The only reform that I will champion is reform that restores permanent, legal access to an adoptee’s original birth record without any obstruction and interference upon an adopted person reaching adulthood. I hope all adoptees in Michigan working toward a shared vision of legal reform will not partner with any person or organization who is not able to commit to this goal in writing and publicly. Remember, if folks don’t commit to clear communications, it’s best to take a pass and work with those who do. Serious people are clear. Hucksters spin yarns and evade. (Click on this link focusing on adoptee rights to hear a 15-minute version of a yarn promoting bad reform, rebutted by 15 minutes correcting the misinformation with facts).

In the world of adoptee rights advocacy, there are those who champion true reform and those who promote bad policy, similar to the incredibly regressive and harmful bill in California this spring—AB 1302, opposed nationally by nearly all leading adoptee rights groups.

So, unless someone who is an advocate can step forward clearly and publicly, with a published statement that can be read by everyone regarding their position statements, they are not being serious and can be discounted as not being true adoptee rights advocates.

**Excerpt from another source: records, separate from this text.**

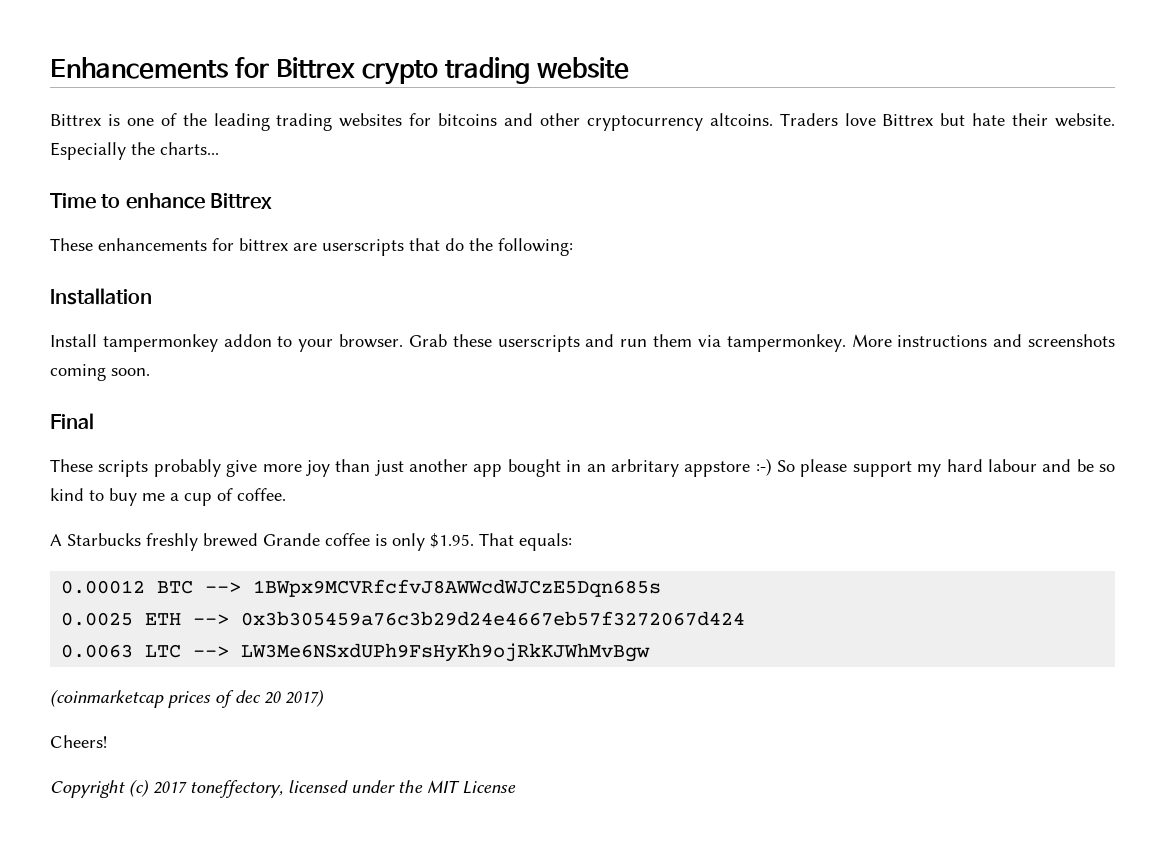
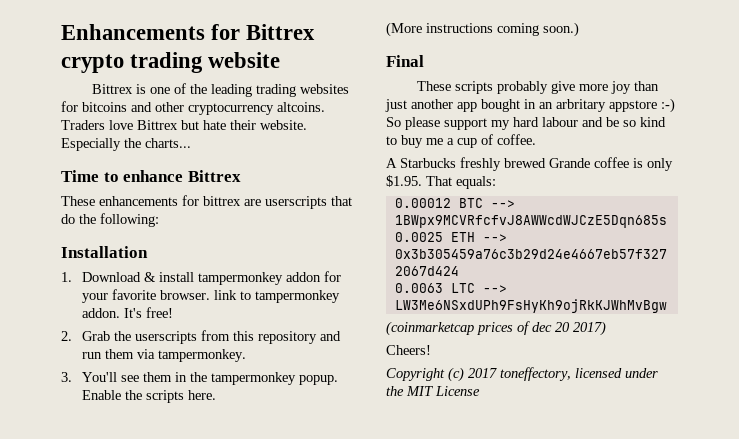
[50,334,580,352] Install tampermonkey addon to your browser. Grab these userscripts -> [61,271,341,285] [81,289,340,303] [81,307,173,318] [61,330,317,344] 1. Download & install tampermonkey addon for your favorite browser. link to tampermonkey addon. It's free! // 2. Grab the userscripts from this repository
[851,334,1116,347] [50,364,150,381] More instructions and screenshots coming soon. -> [61,372,338,385] [81,390,216,403] [386,22,579,37] // 3. You'll see them in the tampermonkey popup. Enable the scripts here. // (More instructions coming soon.)

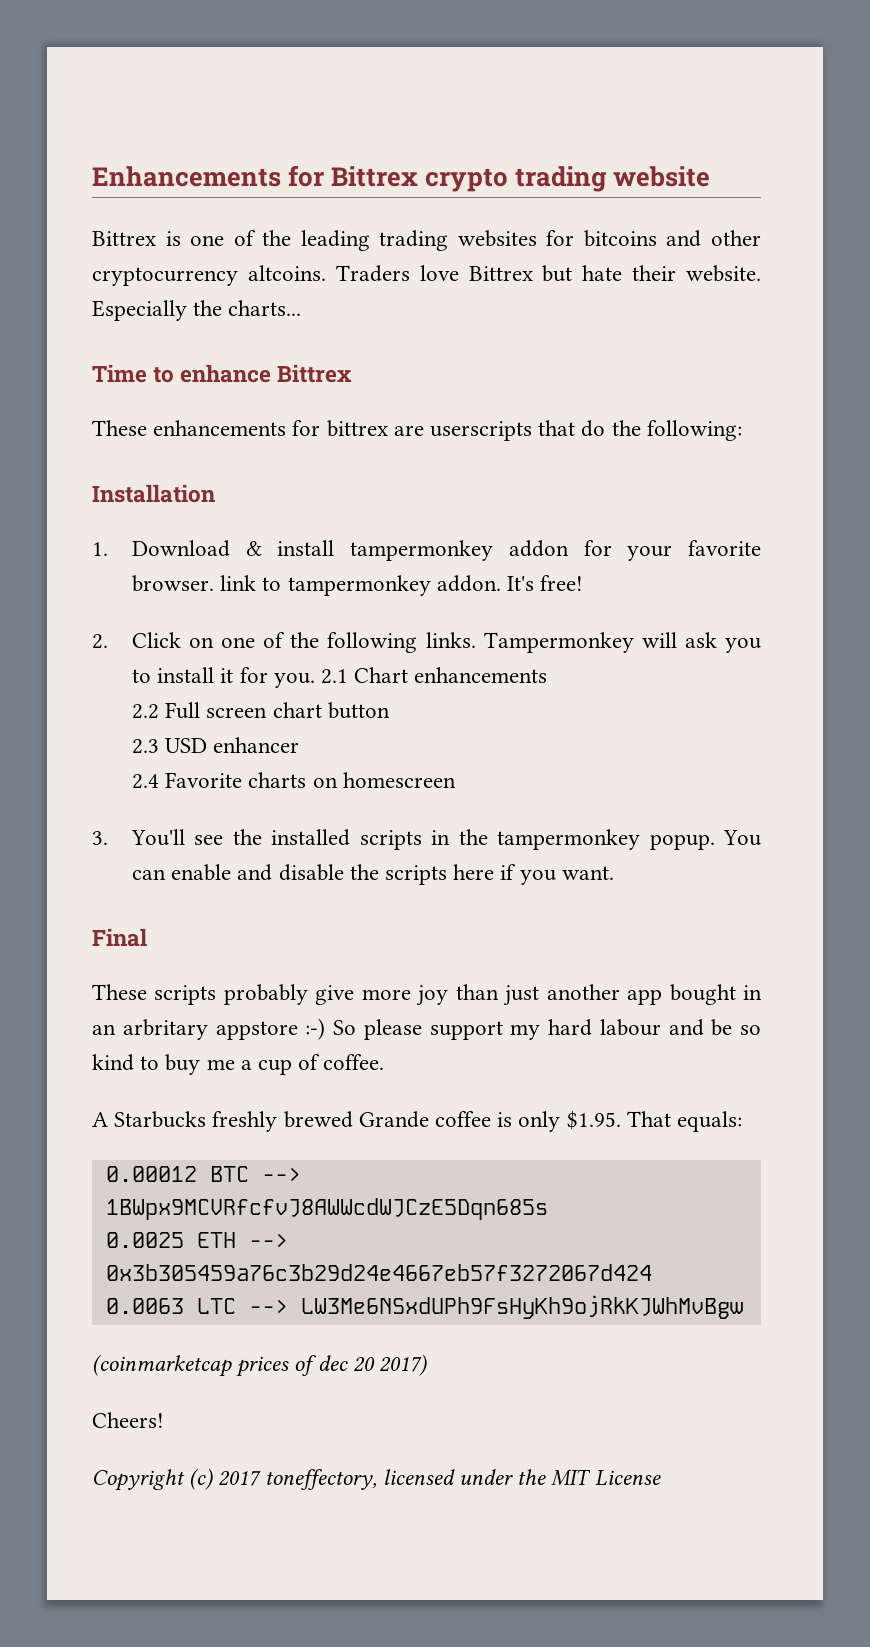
[81,330,341,344] [81,349,246,362] Grab the userscripts from this repository and run them via tampermonkey. -> [131,632,762,653] [131,667,548,688] [131,702,390,719] [131,737,300,754] [131,772,456,789] Click on one of the following links. Tampermonkey will ask you to install it for you. 2.1 Chart enhancements // 2.2 Full screen chart button // 2.3 USD enhancer // 2.4 Favorite charts on homescreen
[142,372,172,382] them -> [232,829,422,850] the installed scripts
[81,390,216,403] [386,22,579,37] Enable the scripts here. // (More instructions coming soon.) -> [723,830,761,846] [131,864,614,885] You can enable and disable the scripts here if you want.

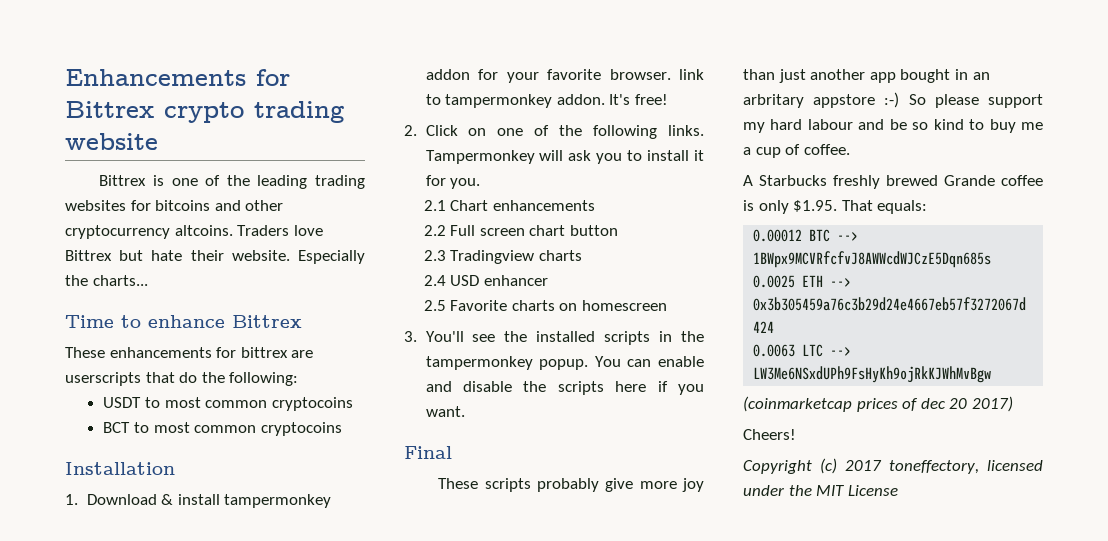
(742, 430) none -> [103,397,353,411] [103,422,342,436] // USDT to most common cryptocoins // BCT to most common cryptocoins
(315, 680) none -> (481, 183) //
(159, 746) none -> [450,250,582,264] [423,275,446,286] Tradingview charts // 2.4
[131,774,159,789] 2.4 -> [423,300,446,311] 2.5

Mark Twain, philosopher of the art of lying

Mark Twain got this part right about the hucksters and lying, long ago. “Among other common lies, we have the silent lie—the deception which one conveys by simply keeping still and concealing the truth. Many obstinate truth-mongers indulge in this dissipation, imagining that if they speak no lie, they lie not at all.”

I urge anyone in Michigan who shares a goal for lasting reform not work any group or persons claimed to be adoptee rights advocates who are not honest, clear, and public where they stand. In the spirit of full disclosure, my views on this topic are clear, and you can find them on my website and in my book, You Don’t Know How Lucky You Are.